Only register plugins to classes that support it

The supports method returns a boolean indicating whether to register the plugin or not. This method has one argument which represents the product.

RegisterJOIIPlugin('my-plugin', {

    // Only register the plugin to classes that have a method called 'getFullName'.
    supports: function(product) {
        return typeof(product.prototype.getFullName) === 'function';
    },
    scope: {
        helloWorld: function() {
            return this.getFullName();
        }
    }
});

Modify the product

The compile function takes one argument which represents the product. The product is the class being built by the internal ClassBuilder before it's being returned by the Class() function.
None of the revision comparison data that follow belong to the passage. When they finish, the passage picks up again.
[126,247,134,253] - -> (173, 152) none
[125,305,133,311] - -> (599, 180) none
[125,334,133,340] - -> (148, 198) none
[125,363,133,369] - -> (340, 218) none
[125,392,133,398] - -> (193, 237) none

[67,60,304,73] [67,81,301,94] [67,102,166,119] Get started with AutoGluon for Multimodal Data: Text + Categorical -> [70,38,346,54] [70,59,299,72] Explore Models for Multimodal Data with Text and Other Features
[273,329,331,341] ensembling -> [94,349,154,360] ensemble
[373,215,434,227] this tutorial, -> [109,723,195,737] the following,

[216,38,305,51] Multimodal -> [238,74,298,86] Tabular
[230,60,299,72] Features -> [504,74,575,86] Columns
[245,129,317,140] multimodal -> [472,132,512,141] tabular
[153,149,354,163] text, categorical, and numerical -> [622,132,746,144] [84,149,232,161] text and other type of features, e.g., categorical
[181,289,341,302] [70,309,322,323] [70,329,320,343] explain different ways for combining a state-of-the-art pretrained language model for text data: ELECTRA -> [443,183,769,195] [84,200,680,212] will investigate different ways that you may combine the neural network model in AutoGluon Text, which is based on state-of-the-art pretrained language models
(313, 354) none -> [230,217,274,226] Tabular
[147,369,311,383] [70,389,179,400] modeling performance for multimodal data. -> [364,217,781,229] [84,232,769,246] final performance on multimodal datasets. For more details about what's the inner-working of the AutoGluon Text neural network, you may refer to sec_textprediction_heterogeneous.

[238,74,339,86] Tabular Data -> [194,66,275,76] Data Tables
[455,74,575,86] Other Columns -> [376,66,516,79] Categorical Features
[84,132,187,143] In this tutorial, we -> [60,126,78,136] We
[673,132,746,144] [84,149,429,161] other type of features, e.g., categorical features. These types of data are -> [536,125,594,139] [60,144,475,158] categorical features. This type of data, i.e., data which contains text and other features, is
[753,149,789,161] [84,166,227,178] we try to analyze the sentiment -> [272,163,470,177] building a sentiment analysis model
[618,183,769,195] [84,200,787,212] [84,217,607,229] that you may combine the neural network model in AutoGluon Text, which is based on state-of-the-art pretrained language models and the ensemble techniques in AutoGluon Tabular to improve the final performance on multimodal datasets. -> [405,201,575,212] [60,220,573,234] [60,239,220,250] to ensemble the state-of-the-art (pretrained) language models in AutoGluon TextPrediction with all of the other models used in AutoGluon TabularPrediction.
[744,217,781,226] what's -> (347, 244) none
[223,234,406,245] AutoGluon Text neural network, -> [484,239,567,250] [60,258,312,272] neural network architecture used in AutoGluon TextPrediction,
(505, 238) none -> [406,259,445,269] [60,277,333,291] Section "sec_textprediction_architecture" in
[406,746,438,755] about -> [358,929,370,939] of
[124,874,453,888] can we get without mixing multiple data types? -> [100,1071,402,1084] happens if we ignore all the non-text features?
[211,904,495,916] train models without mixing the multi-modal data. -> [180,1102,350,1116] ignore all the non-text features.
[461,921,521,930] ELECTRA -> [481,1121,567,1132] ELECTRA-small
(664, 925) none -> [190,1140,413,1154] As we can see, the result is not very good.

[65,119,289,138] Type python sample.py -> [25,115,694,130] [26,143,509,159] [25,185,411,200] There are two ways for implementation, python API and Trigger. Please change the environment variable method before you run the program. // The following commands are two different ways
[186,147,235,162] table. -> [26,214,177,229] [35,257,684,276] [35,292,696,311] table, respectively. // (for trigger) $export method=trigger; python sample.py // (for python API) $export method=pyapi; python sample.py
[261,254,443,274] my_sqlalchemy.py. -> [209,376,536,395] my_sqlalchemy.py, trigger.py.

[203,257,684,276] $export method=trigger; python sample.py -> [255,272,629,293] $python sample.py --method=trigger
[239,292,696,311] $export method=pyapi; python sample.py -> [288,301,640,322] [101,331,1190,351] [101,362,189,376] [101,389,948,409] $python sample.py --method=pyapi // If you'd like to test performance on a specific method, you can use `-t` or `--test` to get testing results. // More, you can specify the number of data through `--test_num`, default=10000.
In the example below, we'll check if a class has a constructor. If it does, rename it and create our own as a 'proxy'. Our new constructor is called first, then we'll call the original constructor.

RegisterJOIIPlugin('my-plugin', {
    compile: function(product) {
        // Modify the constructor of the product.
        if (typeof(product.prototype.__construct) === 'function') {
            product.prototype.__construct2 = product.prototype.__construct;
            product.prototype.__construct = function() {
                alert('Constructor has been called!');
                return this.__construct2.apply(this, arguments);
            };
        }
        return product;
    }
});

var MyClass = Class({
    __construct: function(a) {
        alert(a);
    }
});

var m = new MyClass('Hello');
// Constructor has been called!
// Hello

Register something within the JOII-namespace

Since JOII 2.2, it's now possible to add "external" plugins which operate as a completely separate "project" but will be registered inside the JOII-namespace.

For example, if you configured JOII to be registered in the HelloWorld namespace and you define classes like var MyClass = HelloWorld.Class({ /* ... */ });, it's now possible for external classes to also be registered in the HelloWorld namespace using the following snippet:

JOII would be loaded like this:

<script src="js/joii.min.js" data-ns="HelloWorld"></script>
_g.$JOII.RegisterInNS('Something', _g.$JOII.PublicAPI.Class({
    // Your class code here...
});

// If namespace = HelloWorld:
var something = new HelloWorld.Something();

A use-case example of this feature is the diagram plugin, found at https://github.com/haroldiedema/joii-diagram.

Compatibility

Because multiple plugins may be registered, some properties might be added to a class scope which are also implemented by other plugins. If this happens, an exception is thrown indicating a certain property is already created by another plugin.

When a plugin creates a property into a class scope, that class is unable to override this property. This will result in an exception indicating the property name is reserved by a cartain plugin.

Here's a quick example where it goes wrong:

RegisterJOIIPlugin('my-plugin', {
    scope: {
        test: function() {}
    }
});

RegisterJOIIPlugin('another-plugin', {
    scope: {
        test: function() {}
    }
});

// Error: Error: Method "test" from plugin "another-plugin" is already in use by plugin "my-plugin". 

Imagine the scenario where 'my-plugin' is registered correctly and the method test will be injected into the scope of a class. See what happens when the class tries to implement the method test.

var MyClass = Class({
    test: function() {}
});

// Error: Method "test" is reserved by plugin "my-plugin".